Brunch Bill is about better business, not religion

It’s one of those issues that garner headlines and controversy but really shouldn’t.

I’m talking about the Brunch Bill, the law passed by the state legislature that allows businesses to sell alcohol starting at 10 a.m. on Sunday if they want. Many municipalities and counties around the state have supported the law, deciding to let local businesses make that decision for themselves.

Many small businesses — in this case, restaurants — are trying to find ways to stay competitive. A few more hours a week of selling alcohol may not sound like a big deal, but for some business owners it will make the difference as to whether they can turn a profit on Sunday brunch. If they can, that means more people working, more taxes paid and a small boost to the overall economy.

And when surrounding communities like Sylva, Waynesville, Maggie Valley, Franklin, Highlands and Bryson City have passed the measure, it puts Cashiers at a distinct disadvantage. Cashiers is not a real municipality, so its fate on this issue rests with county commissioners. Its business community has spoken on this issue via a chamber of commerce survey, and 96.4 percent are in favor of its passage. That’s an overwhelming majority.

Speakers at a recent county commission hearing argued against the measure based on the problems alcohol causes in many families. No one should downplay that truth, that alcohol abuse does cause social and family ills. But that’s like saying McDonald’s contributes to obesity and health problems, so let’s shut down McDonald’s, or that Walmart’s cheap shoes contribute to child labor abuse in the factories in Indonesia or China, so shut down Walmart.
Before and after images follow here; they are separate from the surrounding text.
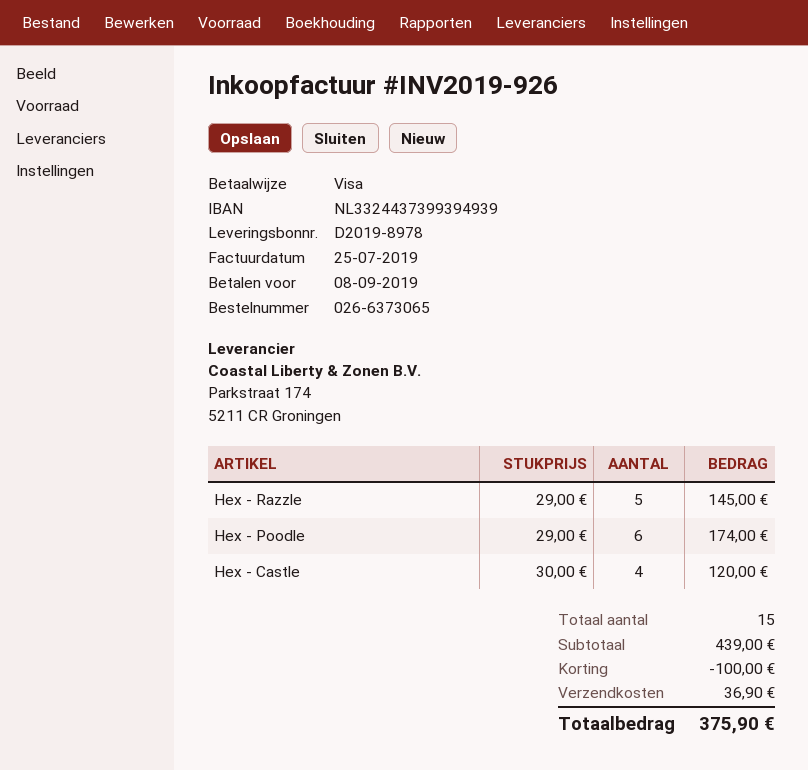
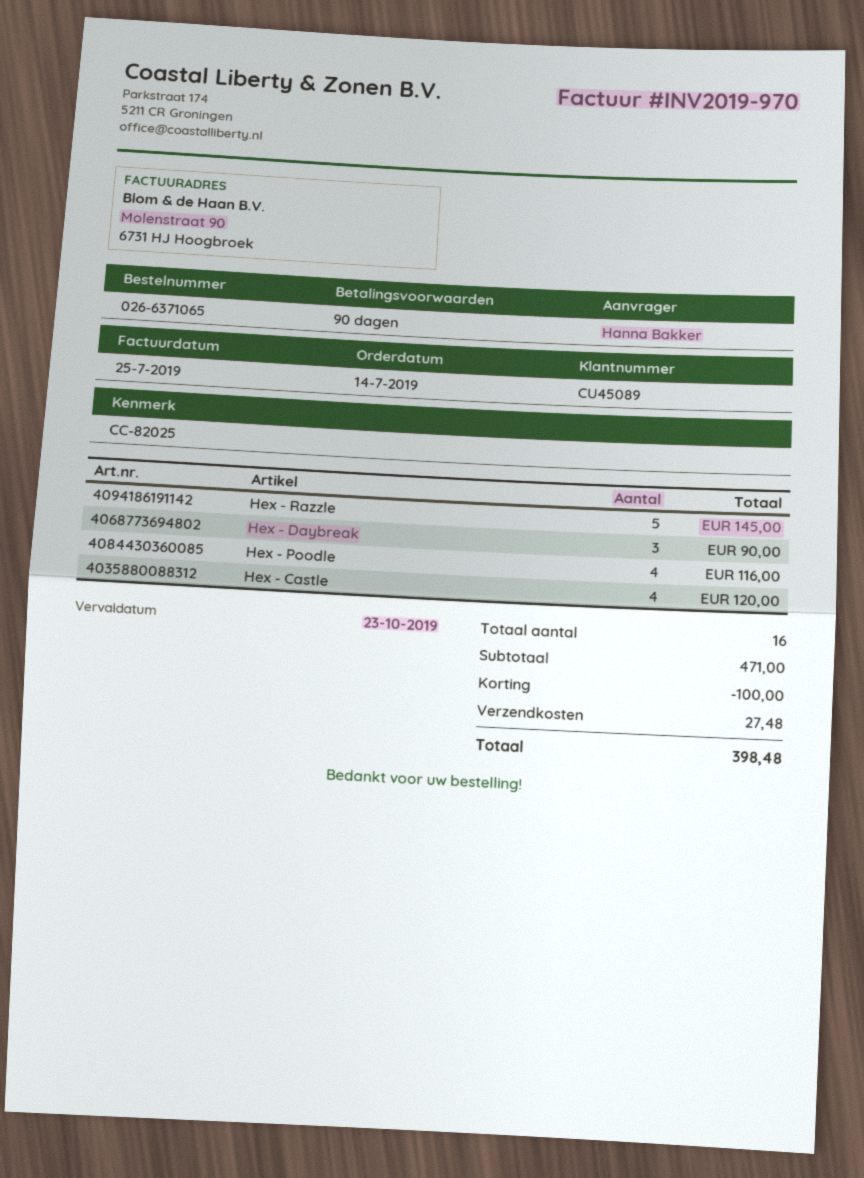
order number: 026-6373065 -> 026-6371065
invoice number: INV2019-926 -> INV2019-970
due date: 2019-09-08 -> 2019-10-23
Hex - Poodle: 6 for 174.00 -> 4 for 116.00
Hex - Daybreak: none -> 3 for 90.00
total quantity: 15 -> 16
subtotal: 439.00 -> 471.00
shipping: 36.90 -> 27.48
total: 375.90 -> 398.48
Those who abuse alcohol won’t be affected in the least bit by this bill. No one is going to start opening their bar at 10 on Sunday morning. We’re talking about people who want to have something to drink while eating out for brunch or an early Sunday lunch. You can get alcohol until 2 a.m. and in the early morning hours every other day of the week. There may be some feel-good symbolism about not selling it while church is in on Sunday morning, but it is just a flawed argument for anyone to claim that alcohol abuse — a problem that has been around thousands of years — will increase by selling cocktails a few hours earlier on Sunday morning.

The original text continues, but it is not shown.